**EXERCISE OBJECTIVE**
Without the pictures, give the records again exactly as they appear.

Front-end code change data
--
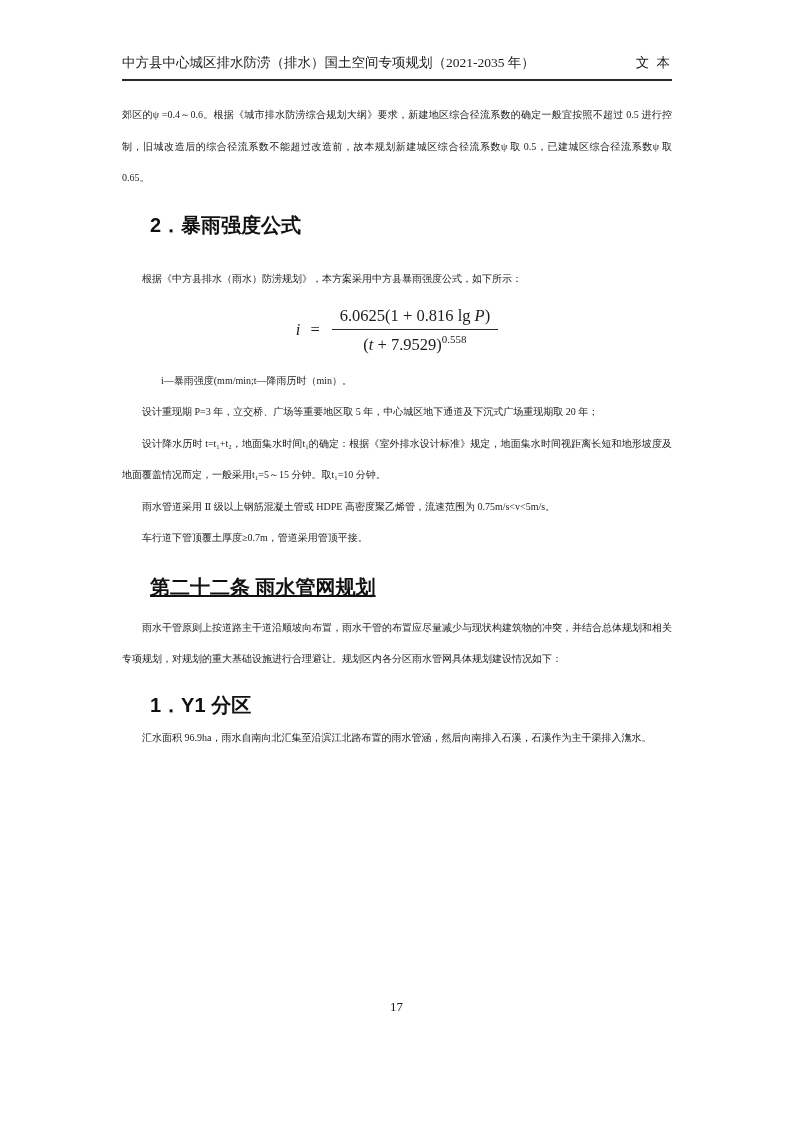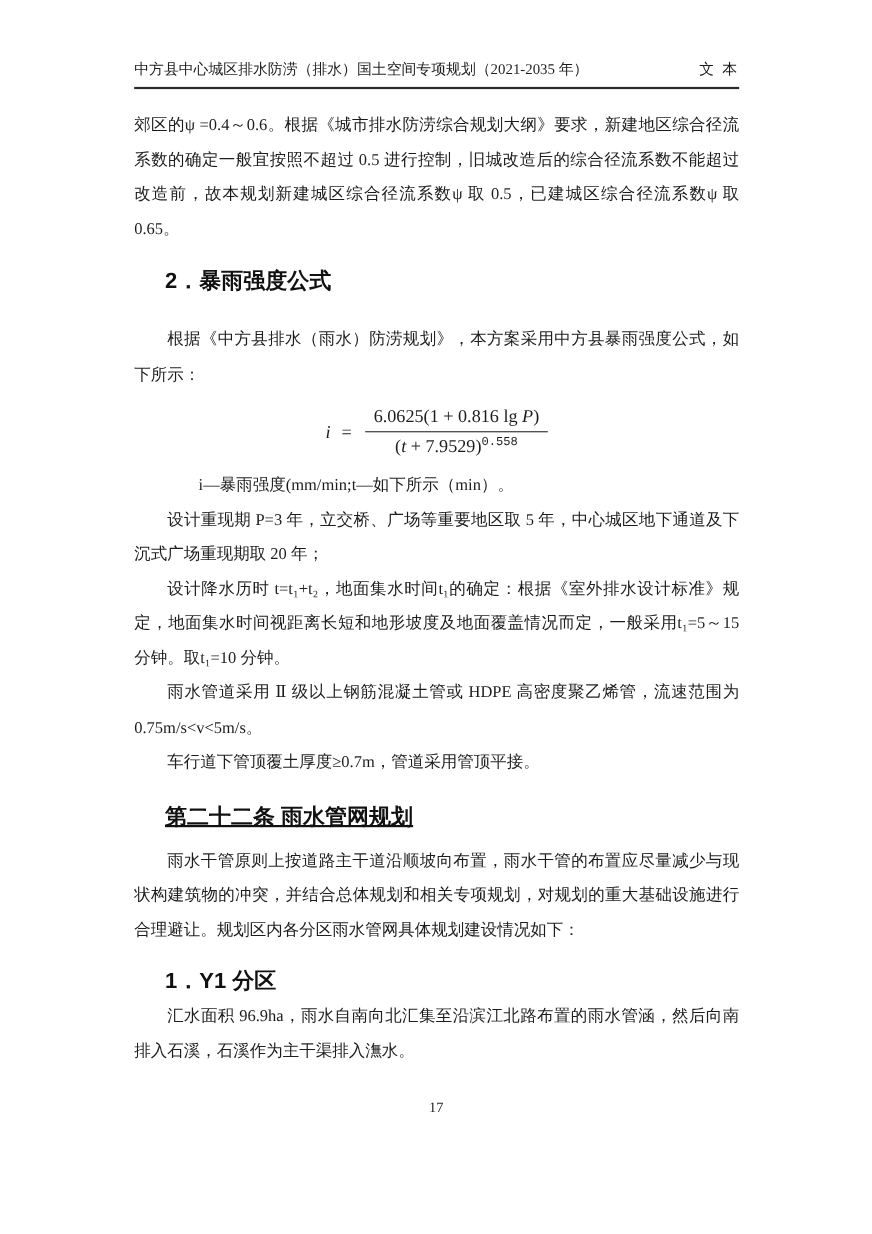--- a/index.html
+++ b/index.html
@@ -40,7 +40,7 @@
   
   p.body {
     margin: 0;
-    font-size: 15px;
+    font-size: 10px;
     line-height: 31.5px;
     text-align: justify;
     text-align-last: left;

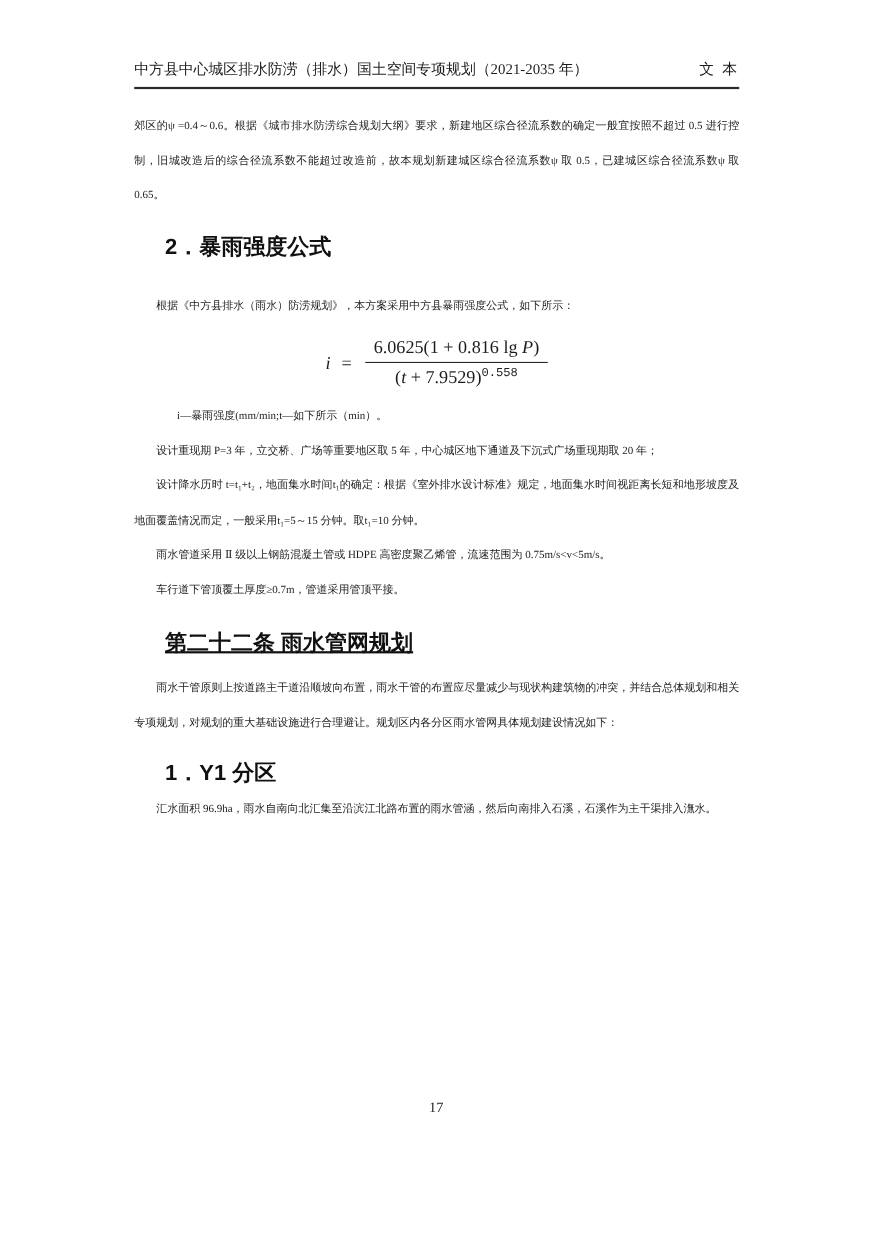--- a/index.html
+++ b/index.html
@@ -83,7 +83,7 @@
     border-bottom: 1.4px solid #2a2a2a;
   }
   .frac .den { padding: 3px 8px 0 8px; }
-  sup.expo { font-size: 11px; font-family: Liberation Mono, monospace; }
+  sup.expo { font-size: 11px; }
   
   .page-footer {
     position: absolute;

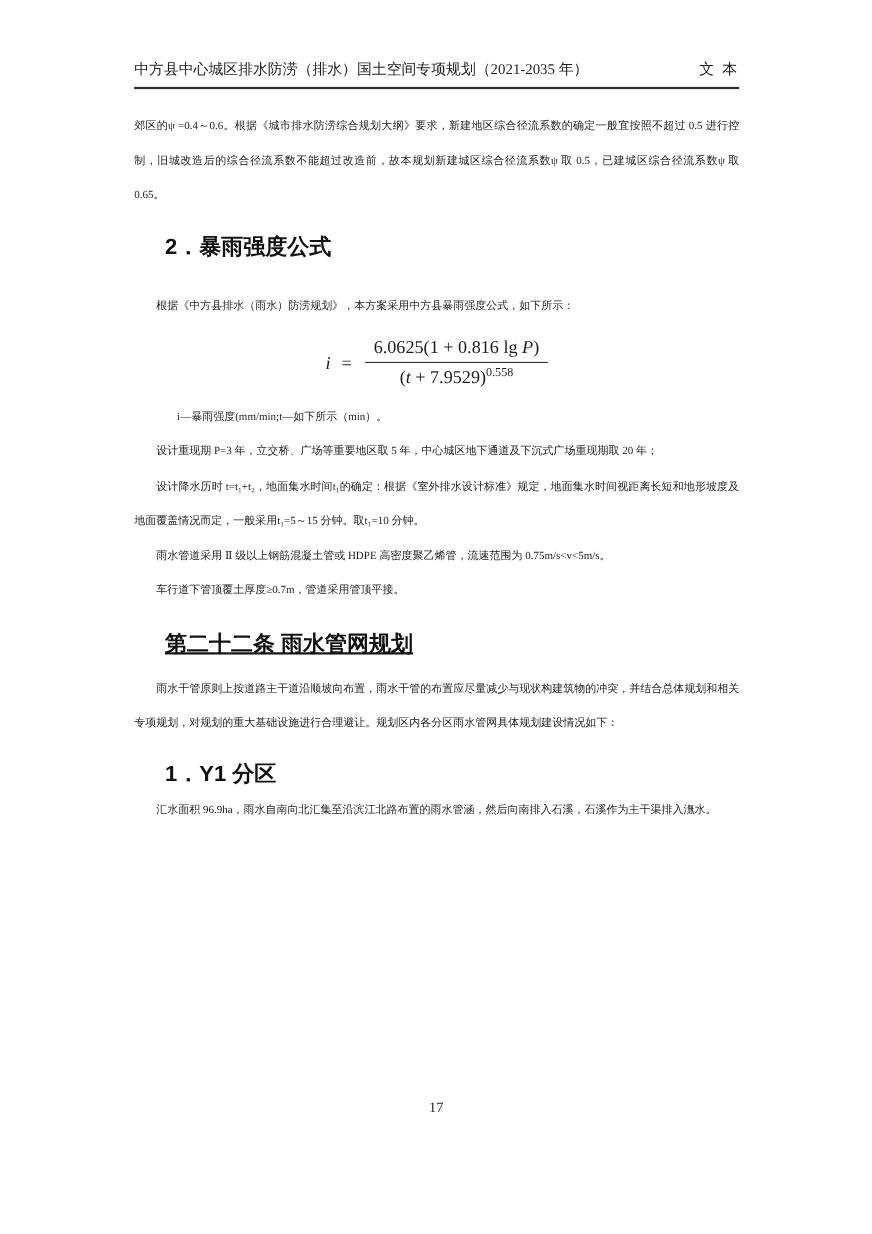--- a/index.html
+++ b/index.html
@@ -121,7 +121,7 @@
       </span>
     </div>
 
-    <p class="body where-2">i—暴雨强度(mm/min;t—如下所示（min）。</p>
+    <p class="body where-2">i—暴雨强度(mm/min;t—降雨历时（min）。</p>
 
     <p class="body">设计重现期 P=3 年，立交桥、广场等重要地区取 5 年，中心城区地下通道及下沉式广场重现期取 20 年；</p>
--
**ANSWER FOR THE TASK**
--- a/index.html
+++ b/index.html
@@ -40,7 +40,7 @@
   
   p.body {
     margin: 0;
-    font-size: 15px;
+    font-size: 10px;
     line-height: 31.5px;
     text-align: justify;
     text-align-last: left;

--- a/index.html
+++ b/index.html
@@ -83,7 +83,7 @@
     border-bottom: 1.4px solid #2a2a2a;
   }
   .frac .den { padding: 3px 8px 0 8px; }
-  sup.expo { font-size: 11px; font-family: Liberation Mono, monospace; }
+  sup.expo { font-size: 11px; }
   
   .page-footer {
     position: absolute;

--- a/index.html
+++ b/index.html
@@ -121,7 +121,7 @@
       </span>
     </div>
 
-    <p class="body where-2">i—暴雨强度(mm/min;t—如下所示（min）。</p>
+    <p class="body where-2">i—暴雨强度(mm/min;t—降雨历时（min）。</p>
 
     <p class="body">设计重现期 P=3 年，立交桥、广场等重要地区取 5 年，中心城区地下通道及下沉式广场重现期取 20 年；</p>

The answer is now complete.